What to work on »
Only the pictures stay out; please return all the entries below exactly as written.

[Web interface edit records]
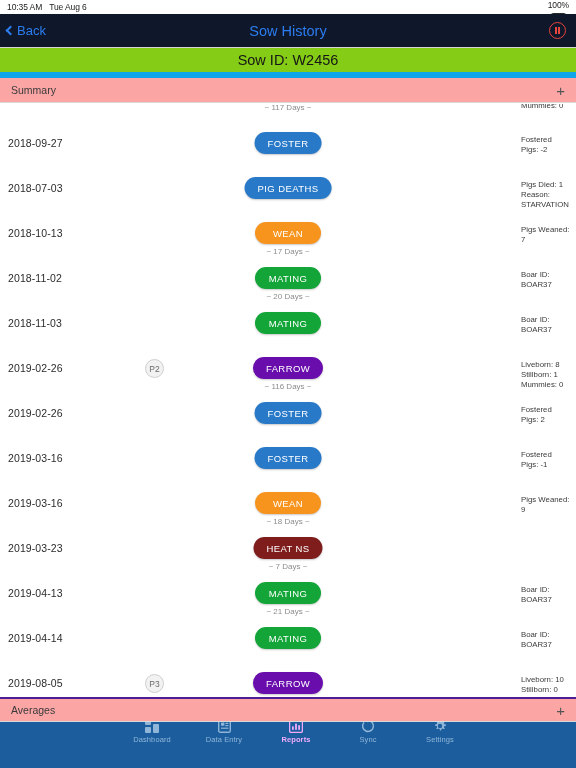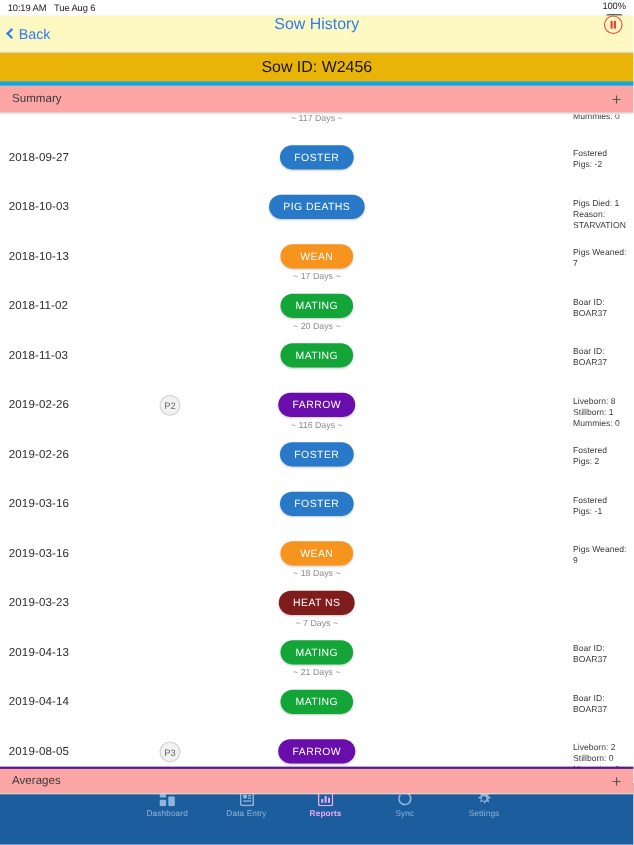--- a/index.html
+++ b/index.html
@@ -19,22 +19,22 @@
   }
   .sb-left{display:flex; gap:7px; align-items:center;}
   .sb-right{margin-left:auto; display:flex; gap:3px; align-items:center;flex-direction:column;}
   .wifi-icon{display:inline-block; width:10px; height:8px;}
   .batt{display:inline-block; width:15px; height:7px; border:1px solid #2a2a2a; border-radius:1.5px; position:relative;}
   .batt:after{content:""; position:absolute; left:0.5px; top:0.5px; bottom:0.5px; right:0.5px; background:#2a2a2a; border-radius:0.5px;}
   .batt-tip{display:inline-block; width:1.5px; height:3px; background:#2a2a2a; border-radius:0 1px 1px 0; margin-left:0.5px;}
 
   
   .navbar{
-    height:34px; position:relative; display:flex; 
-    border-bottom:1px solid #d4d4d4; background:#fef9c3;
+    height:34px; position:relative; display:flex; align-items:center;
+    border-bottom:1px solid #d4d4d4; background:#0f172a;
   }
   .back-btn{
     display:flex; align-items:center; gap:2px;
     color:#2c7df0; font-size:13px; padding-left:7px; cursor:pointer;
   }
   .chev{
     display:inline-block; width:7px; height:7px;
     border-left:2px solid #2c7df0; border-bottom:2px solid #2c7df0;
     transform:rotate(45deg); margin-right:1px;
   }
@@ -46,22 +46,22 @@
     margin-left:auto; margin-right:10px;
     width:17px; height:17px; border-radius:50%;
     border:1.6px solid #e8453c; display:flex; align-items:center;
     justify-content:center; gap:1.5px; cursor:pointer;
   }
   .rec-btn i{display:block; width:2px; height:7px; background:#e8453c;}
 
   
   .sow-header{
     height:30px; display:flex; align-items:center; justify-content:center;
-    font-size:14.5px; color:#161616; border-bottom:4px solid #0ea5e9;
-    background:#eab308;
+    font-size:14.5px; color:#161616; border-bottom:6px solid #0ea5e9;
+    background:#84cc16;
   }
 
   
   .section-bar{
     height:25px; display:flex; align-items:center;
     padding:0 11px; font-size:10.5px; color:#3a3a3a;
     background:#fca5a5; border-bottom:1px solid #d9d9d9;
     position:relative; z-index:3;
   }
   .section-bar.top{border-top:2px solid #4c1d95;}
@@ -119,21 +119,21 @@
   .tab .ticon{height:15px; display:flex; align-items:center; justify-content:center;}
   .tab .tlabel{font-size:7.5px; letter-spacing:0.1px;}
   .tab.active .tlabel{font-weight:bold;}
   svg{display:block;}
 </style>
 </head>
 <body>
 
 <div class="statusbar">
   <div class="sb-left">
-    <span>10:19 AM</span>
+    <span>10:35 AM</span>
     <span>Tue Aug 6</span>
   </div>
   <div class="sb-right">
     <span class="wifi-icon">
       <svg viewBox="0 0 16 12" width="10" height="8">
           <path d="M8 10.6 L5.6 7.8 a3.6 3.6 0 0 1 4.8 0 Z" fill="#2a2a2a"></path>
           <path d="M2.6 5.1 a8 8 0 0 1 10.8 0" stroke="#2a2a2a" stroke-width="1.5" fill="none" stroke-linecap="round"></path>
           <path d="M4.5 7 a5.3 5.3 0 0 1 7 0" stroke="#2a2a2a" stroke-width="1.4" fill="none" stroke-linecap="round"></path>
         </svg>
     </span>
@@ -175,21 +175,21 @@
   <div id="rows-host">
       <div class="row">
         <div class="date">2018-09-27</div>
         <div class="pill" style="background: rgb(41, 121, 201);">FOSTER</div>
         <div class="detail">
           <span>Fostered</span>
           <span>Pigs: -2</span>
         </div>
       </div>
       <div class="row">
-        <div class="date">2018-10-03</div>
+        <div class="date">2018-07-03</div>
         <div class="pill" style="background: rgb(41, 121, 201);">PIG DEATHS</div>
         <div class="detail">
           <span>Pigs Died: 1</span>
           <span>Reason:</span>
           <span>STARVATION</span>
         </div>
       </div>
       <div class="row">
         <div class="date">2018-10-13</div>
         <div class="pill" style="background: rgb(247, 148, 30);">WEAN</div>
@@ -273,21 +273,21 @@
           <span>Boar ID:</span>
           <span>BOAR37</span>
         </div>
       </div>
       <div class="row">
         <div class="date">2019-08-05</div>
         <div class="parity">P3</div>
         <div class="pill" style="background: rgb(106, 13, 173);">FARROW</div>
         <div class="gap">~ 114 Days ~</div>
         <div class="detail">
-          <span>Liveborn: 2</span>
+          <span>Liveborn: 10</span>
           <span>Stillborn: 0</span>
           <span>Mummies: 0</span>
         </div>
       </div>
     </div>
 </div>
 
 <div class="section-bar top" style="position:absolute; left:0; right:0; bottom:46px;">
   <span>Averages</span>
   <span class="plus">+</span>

Answer to this task »
--- a/index.html
+++ b/index.html
@@ -19,22 +19,22 @@
   }
   .sb-left{display:flex; gap:7px; align-items:center;}
   .sb-right{margin-left:auto; display:flex; gap:3px; align-items:center;flex-direction:column;}
   .wifi-icon{display:inline-block; width:10px; height:8px;}
   .batt{display:inline-block; width:15px; height:7px; border:1px solid #2a2a2a; border-radius:1.5px; position:relative;}
   .batt:after{content:""; position:absolute; left:0.5px; top:0.5px; bottom:0.5px; right:0.5px; background:#2a2a2a; border-radius:0.5px;}
   .batt-tip{display:inline-block; width:1.5px; height:3px; background:#2a2a2a; border-radius:0 1px 1px 0; margin-left:0.5px;}
 
   
   .navbar{
-    height:34px; position:relative; display:flex; 
-    border-bottom:1px solid #d4d4d4; background:#fef9c3;
+    height:34px; position:relative; display:flex; align-items:center;
+    border-bottom:1px solid #d4d4d4; background:#0f172a;
   }
   .back-btn{
     display:flex; align-items:center; gap:2px;
     color:#2c7df0; font-size:13px; padding-left:7px; cursor:pointer;
   }
   .chev{
     display:inline-block; width:7px; height:7px;
     border-left:2px solid #2c7df0; border-bottom:2px solid #2c7df0;
     transform:rotate(45deg); margin-right:1px;
   }
@@ -46,22 +46,22 @@
     margin-left:auto; margin-right:10px;
     width:17px; height:17px; border-radius:50%;
     border:1.6px solid #e8453c; display:flex; align-items:center;
     justify-content:center; gap:1.5px; cursor:pointer;
   }
   .rec-btn i{display:block; width:2px; height:7px; background:#e8453c;}
 
   
   .sow-header{
     height:30px; display:flex; align-items:center; justify-content:center;
-    font-size:14.5px; color:#161616; border-bottom:4px solid #0ea5e9;
-    background:#eab308;
+    font-size:14.5px; color:#161616; border-bottom:6px solid #0ea5e9;
+    background:#84cc16;
   }
 
   
   .section-bar{
     height:25px; display:flex; align-items:center;
     padding:0 11px; font-size:10.5px; color:#3a3a3a;
     background:#fca5a5; border-bottom:1px solid #d9d9d9;
     position:relative; z-index:3;
   }
   .section-bar.top{border-top:2px solid #4c1d95;}
@@ -119,21 +119,21 @@
   .tab .ticon{height:15px; display:flex; align-items:center; justify-content:center;}
   .tab .tlabel{font-size:7.5px; letter-spacing:0.1px;}
   .tab.active .tlabel{font-weight:bold;}
   svg{display:block;}
 </style>
 </head>
 <body>
 
 <div class="statusbar">
   <div class="sb-left">
-    <span>10:19 AM</span>
+    <span>10:35 AM</span>
     <span>Tue Aug 6</span>
   </div>
   <div class="sb-right">
     <span class="wifi-icon">
       <svg viewBox="0 0 16 12" width="10" height="8">
           <path d="M8 10.6 L5.6 7.8 a3.6 3.6 0 0 1 4.8 0 Z" fill="#2a2a2a"></path>
           <path d="M2.6 5.1 a8 8 0 0 1 10.8 0" stroke="#2a2a2a" stroke-width="1.5" fill="none" stroke-linecap="round"></path>
           <path d="M4.5 7 a5.3 5.3 0 0 1 7 0" stroke="#2a2a2a" stroke-width="1.4" fill="none" stroke-linecap="round"></path>
         </svg>
     </span>
@@ -175,21 +175,21 @@
   <div id="rows-host">
       <div class="row">
         <div class="date">2018-09-27</div>
         <div class="pill" style="background: rgb(41, 121, 201);">FOSTER</div>
         <div class="detail">
           <span>Fostered</span>
           <span>Pigs: -2</span>
         </div>
       </div>
       <div class="row">
-        <div class="date">2018-10-03</div>
+        <div class="date">2018-07-03</div>
         <div class="pill" style="background: rgb(41, 121, 201);">PIG DEATHS</div>
         <div class="detail">
           <span>Pigs Died: 1</span>
           <span>Reason:</span>
           <span>STARVATION</span>
         </div>
       </div>
       <div class="row">
         <div class="date">2018-10-13</div>
         <div class="pill" style="background: rgb(247, 148, 30);">WEAN</div>
@@ -273,21 +273,21 @@
           <span>Boar ID:</span>
           <span>BOAR37</span>
         </div>
       </div>
       <div class="row">
         <div class="date">2019-08-05</div>
         <div class="parity">P3</div>
         <div class="pill" style="background: rgb(106, 13, 173);">FARROW</div>
         <div class="gap">~ 114 Days ~</div>
         <div class="detail">
-          <span>Liveborn: 2</span>
+          <span>Liveborn: 10</span>
           <span>Stillborn: 0</span>
           <span>Mummies: 0</span>
         </div>
       </div>
     </div>
 </div>
 
 <div class="section-bar top" style="position:absolute; left:0; right:0; bottom:46px;">
   <span>Averages</span>
   <span class="plus">+</span>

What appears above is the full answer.